* [RECORDS SUPPLIED]:
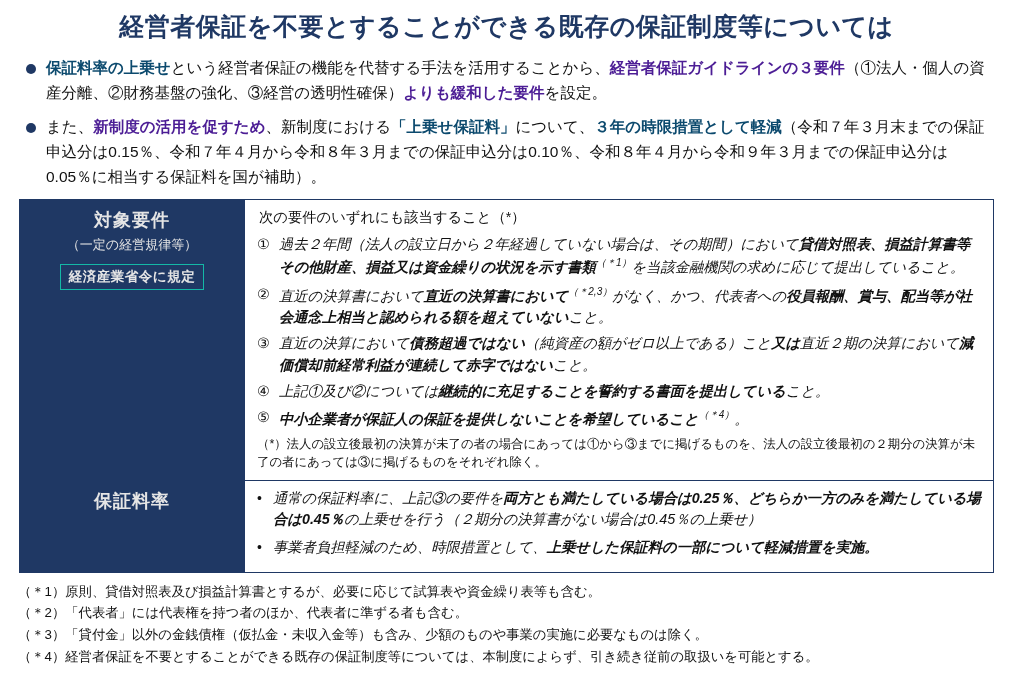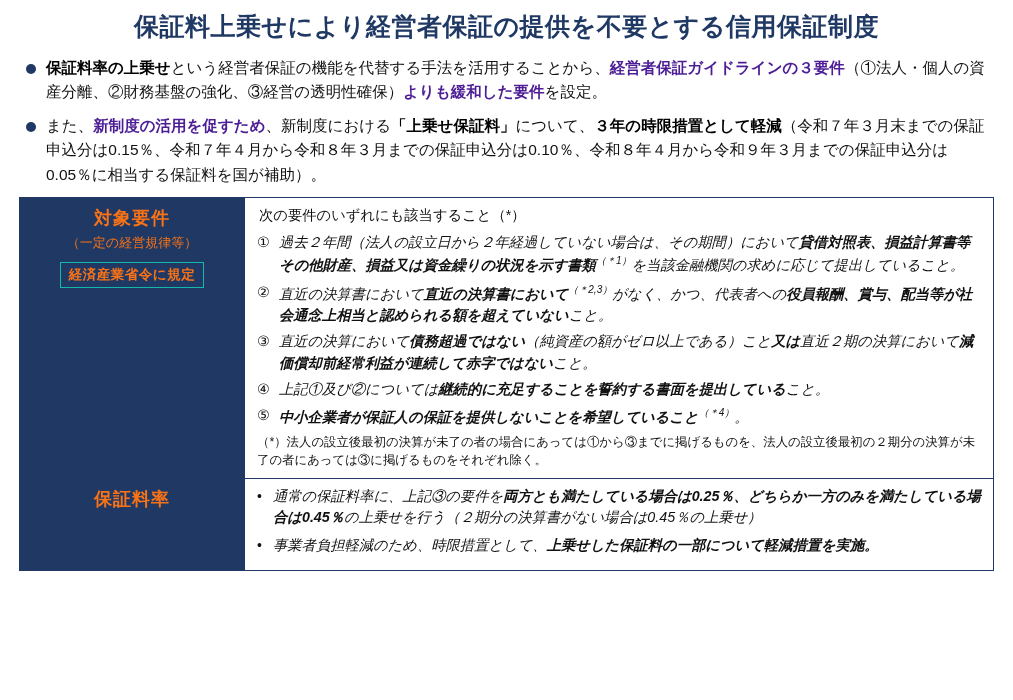"保証料上乗せにより経営者保証の提供を不要とする信用保証制度" span { text: 保証料上乗せにより経営者保証の提供を不要とする信用保証制度 -> 経営者保証を不要とすることができる既存の保証制度等については }
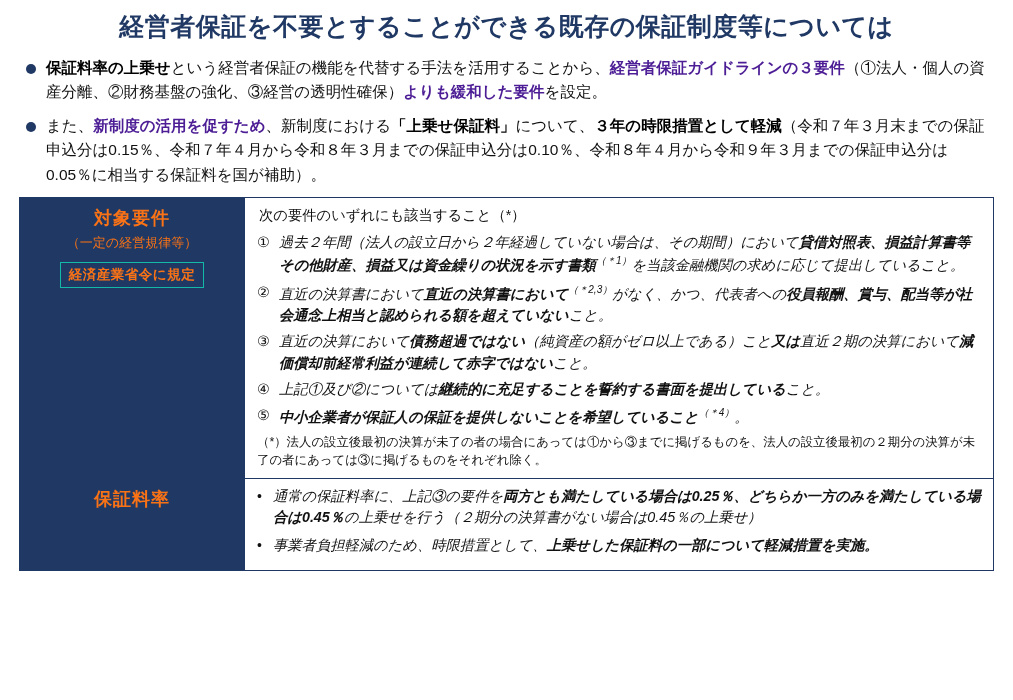"保証料率の上乗せ" .red { color: #000000 -> #0c4a6e; font-family: none -> Liberation Mono, monospace }
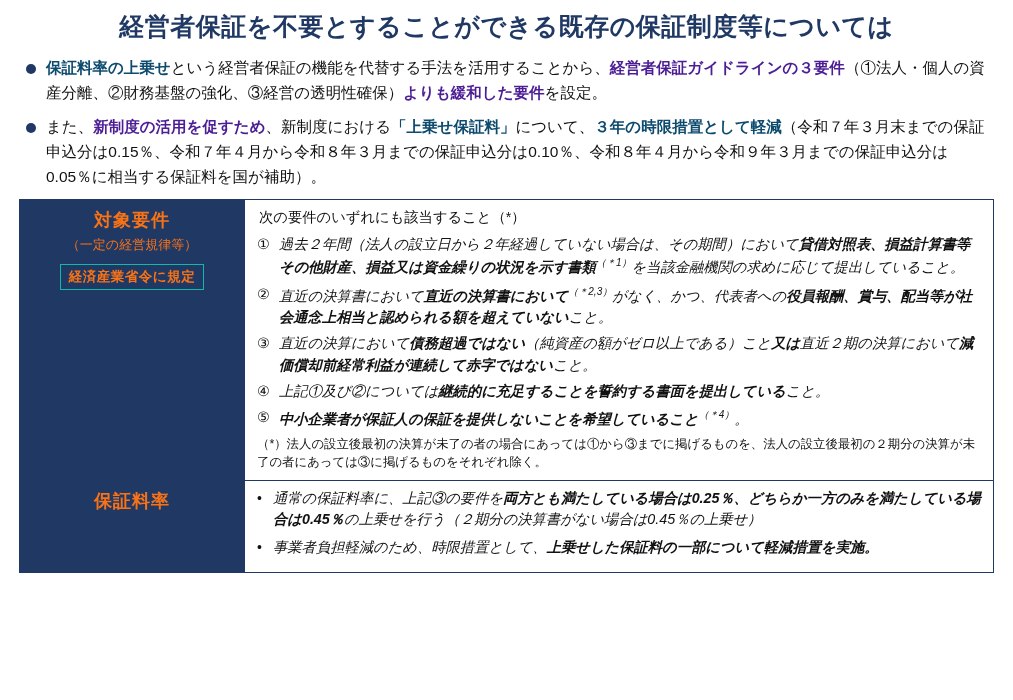"対象要件" td.label-cell { color: #f97316 -> #e5e5e5 }
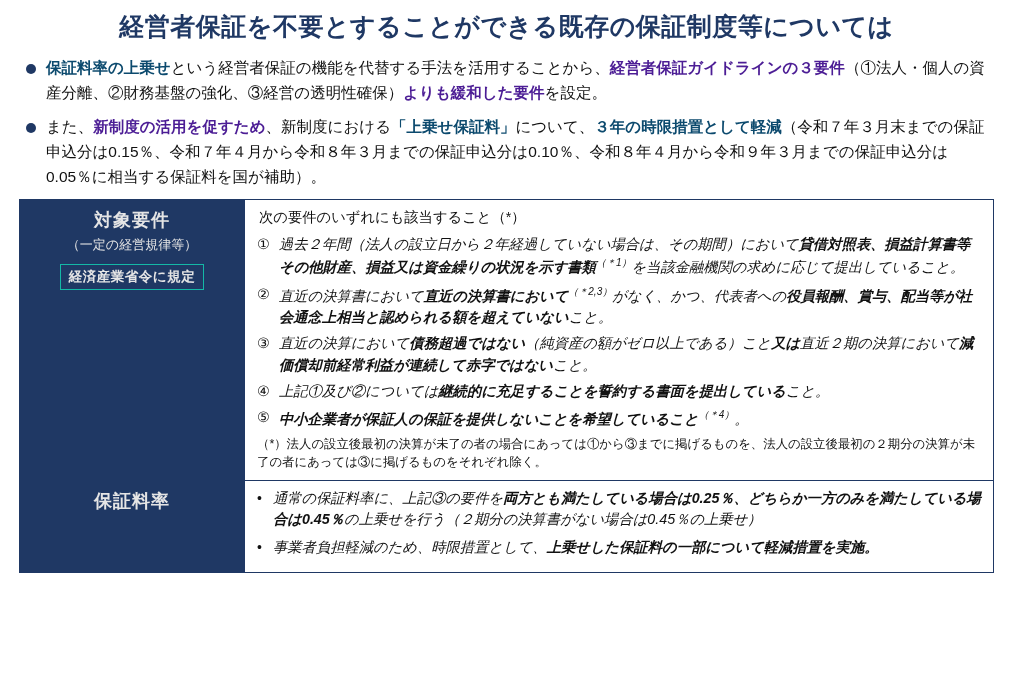"（＊1）原則、貸借対照表及び損益計算書とするが、必要に応じて試算表や資金繰り表等" div.footnotes { html: none -> <div> <div>（＊1）原則、貸借対照表及び損益計算書とするが、必要に応じて試算表や資金繰り表等も含む。</div> <div>（＊2）「代表者」には代表権を持つ者のほか、代表者に準ずる者も含む。</div> <div>（＊3）「貸付金」以外の金銭債権（仮払金・未収入金等）も含み、少額のものや事業の実施に必要なものは除く。</div> <div>（＊4）経営者保証を不要とすることができる既存の保証制度等については、本制度によらず、引き続き従前の取扱いを可能とする。</div> </div> }
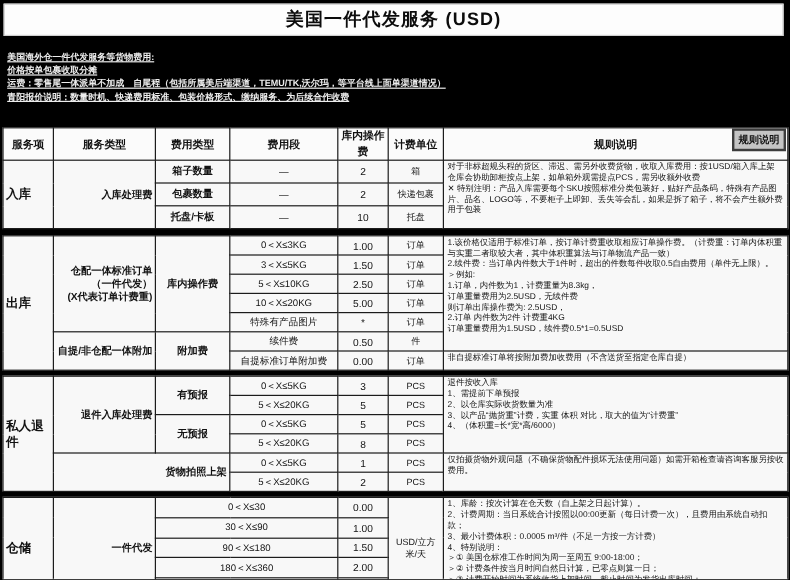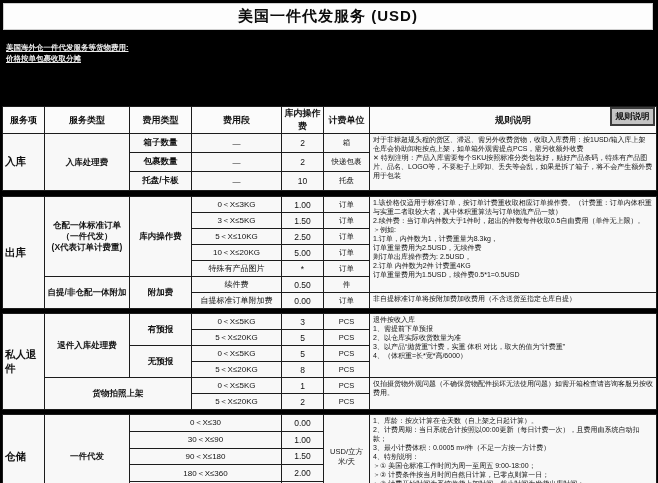"运费：零售尾一体派单不加成" div { html: none -> <div>运费：零售尾一体派单不加成 自尾程（包括所属美后端渠道，TEMU/TK,沃尔玛，等平台线上面单渠道情况）</div> }
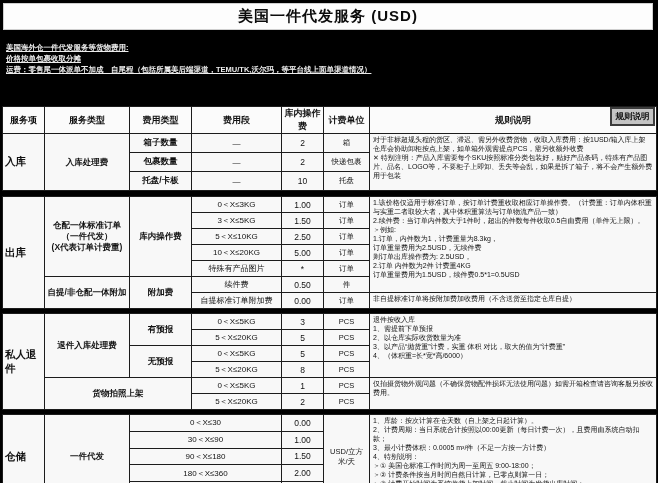"青阳报价说明：数量时机、快递费用标准、包装价格形式、缴纳服务、为后续合作收费" div { html: none -> <div>青阳报价说明：数量时机、快递费用标准、包装价格形式、缴纳服务、为后续合作收费</div> }
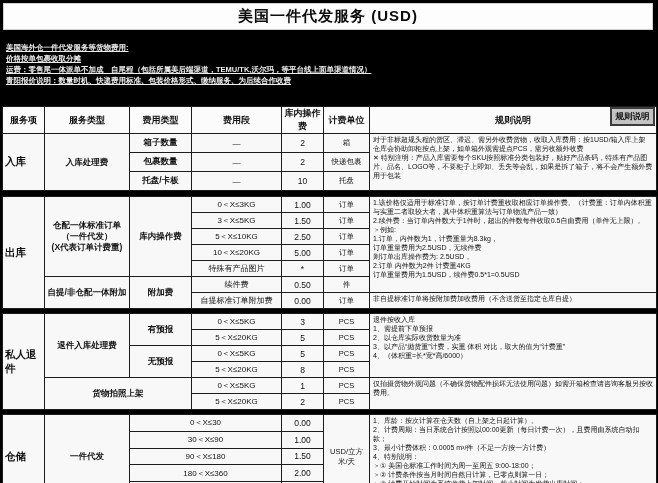"入库处理费" .c-stype { text-align: center -> right }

* [YOUR ASSIGNMENT]: Transcribe the whole listing exactly as it stands, apart from the pictures.

* [TASK ANSWER]:
"保証料上乗せにより経営者保証の提供を不要とする信用保証制度" span { text: 保証料上乗せにより経営者保証の提供を不要とする信用保証制度 -> 経営者保証を不要とすることができる既存の保証制度等については }
"保証料率の上乗せ" .red { color: #000000 -> #0c4a6e; font-family: none -> Liberation Mono, monospace }
"対象要件" td.label-cell { color: #f97316 -> #e5e5e5 }
"（＊1）原則、貸借対照表及び損益計算書とするが、必要に応じて試算表や資金繰り表等" div.footnotes { html: none -> <div> <div>（＊1）原則、貸借対照表及び損益計算書とするが、必要に応じて試算表や資金繰り表等も含む。</div> <div>（＊2）「代表者」には代表権を持つ者のほか、代表者に準ずる者も含む。</div> <div>（＊3）「貸付金」以外の金銭債権（仮払金・未収入金等）も含み、少額のものや事業の実施に必要なものは除く。</div> <div>（＊4）経営者保証を不要とすることができる既存の保証制度等については、本制度によらず、引き続き従前の取扱いを可能とする。</div> </div> }
"运费：零售尾一体派单不加成" div { html: none -> <div>运费：零售尾一体派单不加成 自尾程（包括所属美后端渠道，TEMU/TK,沃尔玛，等平台线上面单渠道情况）</div> }
"青阳报价说明：数量时机、快递费用标准、包装价格形式、缴纳服务、为后续合作收费" div { html: none -> <div>青阳报价说明：数量时机、快递费用标准、包装价格形式、缴纳服务、为后续合作收费</div> }
"入库处理费" .c-stype { text-align: center -> right }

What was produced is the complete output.